• _RECORDS SUPPLIED_:
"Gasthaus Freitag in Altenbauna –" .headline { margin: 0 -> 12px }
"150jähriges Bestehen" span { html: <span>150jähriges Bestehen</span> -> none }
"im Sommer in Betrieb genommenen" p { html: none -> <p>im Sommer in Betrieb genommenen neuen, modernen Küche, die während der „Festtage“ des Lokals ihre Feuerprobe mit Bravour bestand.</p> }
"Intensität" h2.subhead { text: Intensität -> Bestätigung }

--

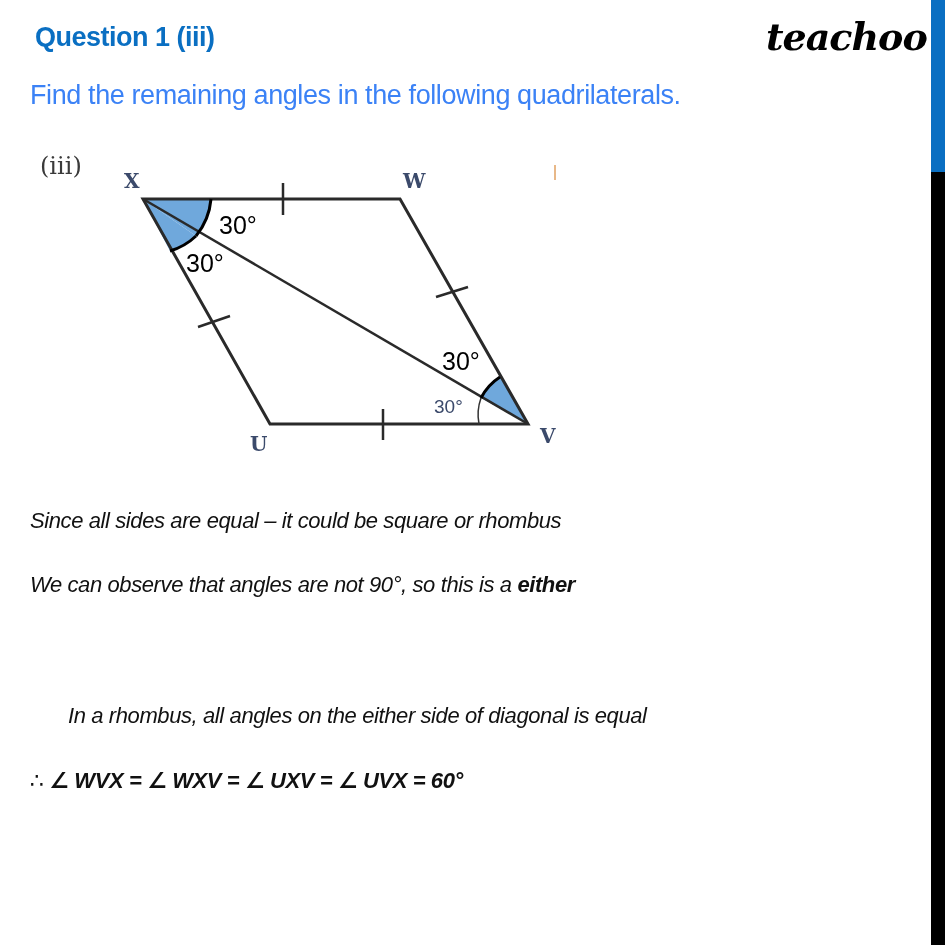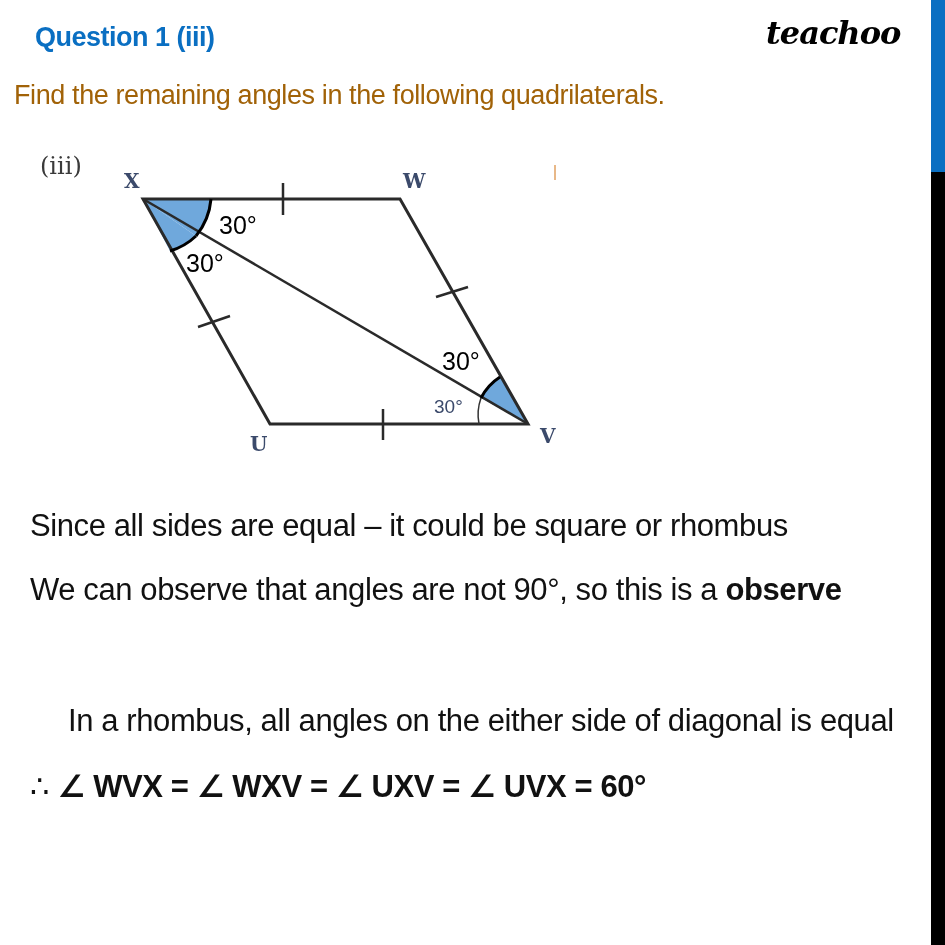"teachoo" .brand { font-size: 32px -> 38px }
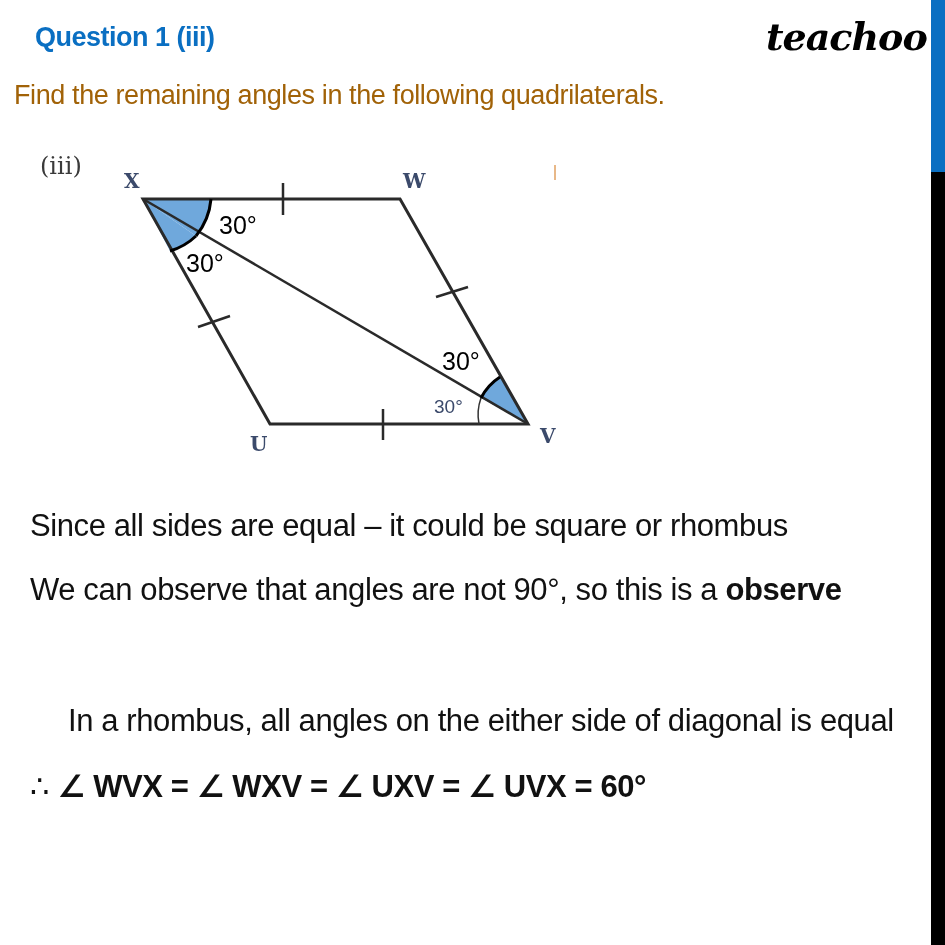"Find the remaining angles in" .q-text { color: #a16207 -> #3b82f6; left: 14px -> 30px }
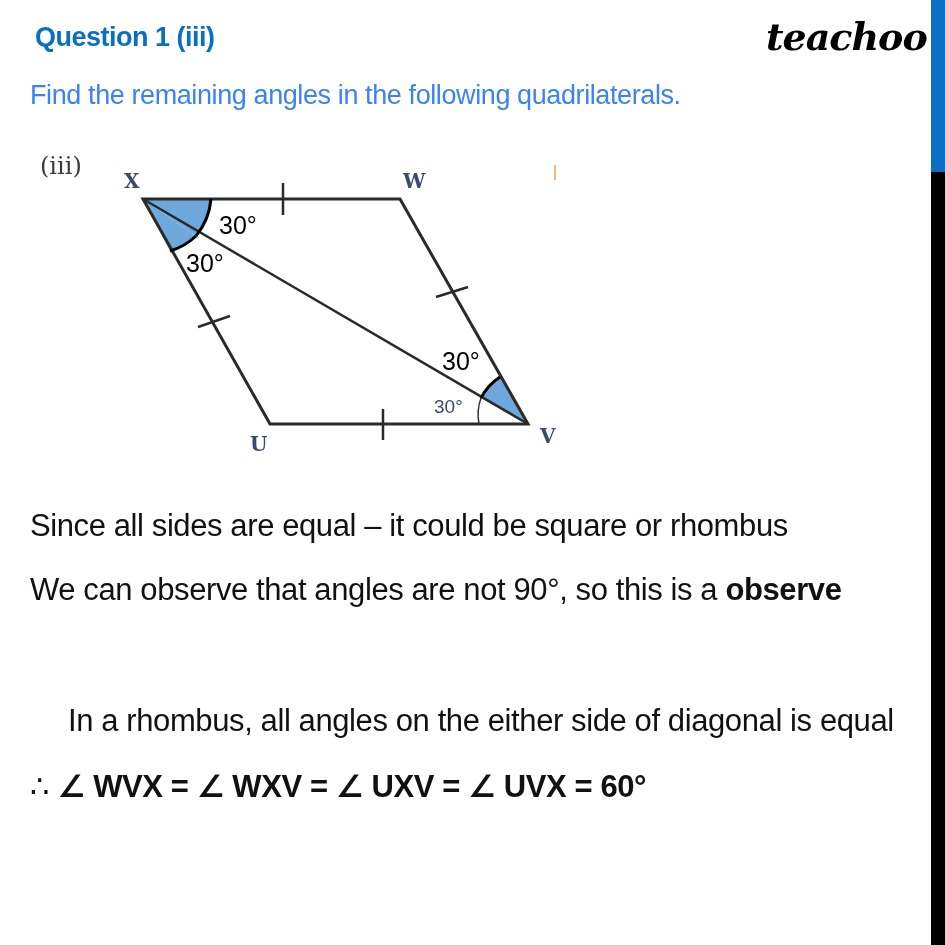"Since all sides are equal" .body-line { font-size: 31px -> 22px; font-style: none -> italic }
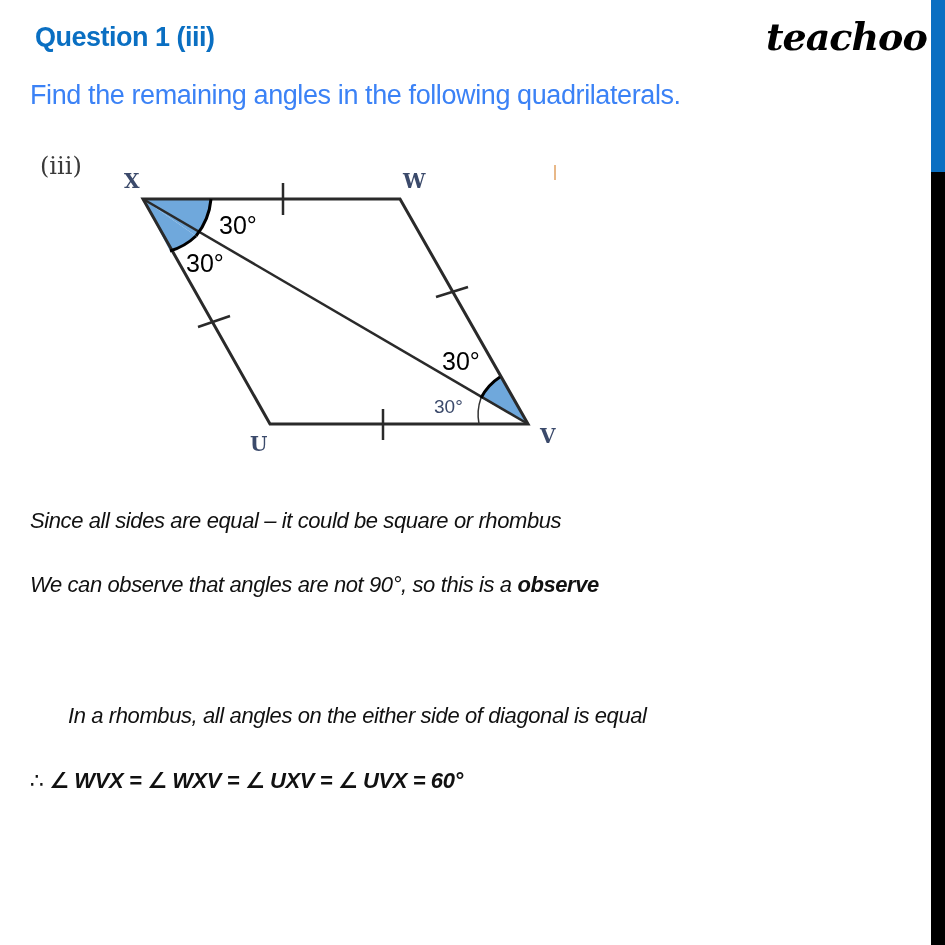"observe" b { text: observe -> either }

• _TASK BRIEF_: Return exactly the lines above from the line that has "Freitag in Altenbauna" through the line that has "text: Intensität ->", inclusive, and nothing else.

• _ANSWER SECTION_:
"Gasthaus Freitag in Altenbauna –" .headline { margin: 0 -> 12px }
"150jähriges Bestehen" span { html: <span>150jähriges Bestehen</span> -> none }
"im Sommer in Betrieb genommenen" p { html: none -> <p>im Sommer in Betrieb genommenen neuen, modernen Küche, die während der „Festtage“ des Lokals ihre Feuerprobe mit Bravour bestand.</p> }
"Intensität" h2.subhead { text: Intensität -> Bestätigung }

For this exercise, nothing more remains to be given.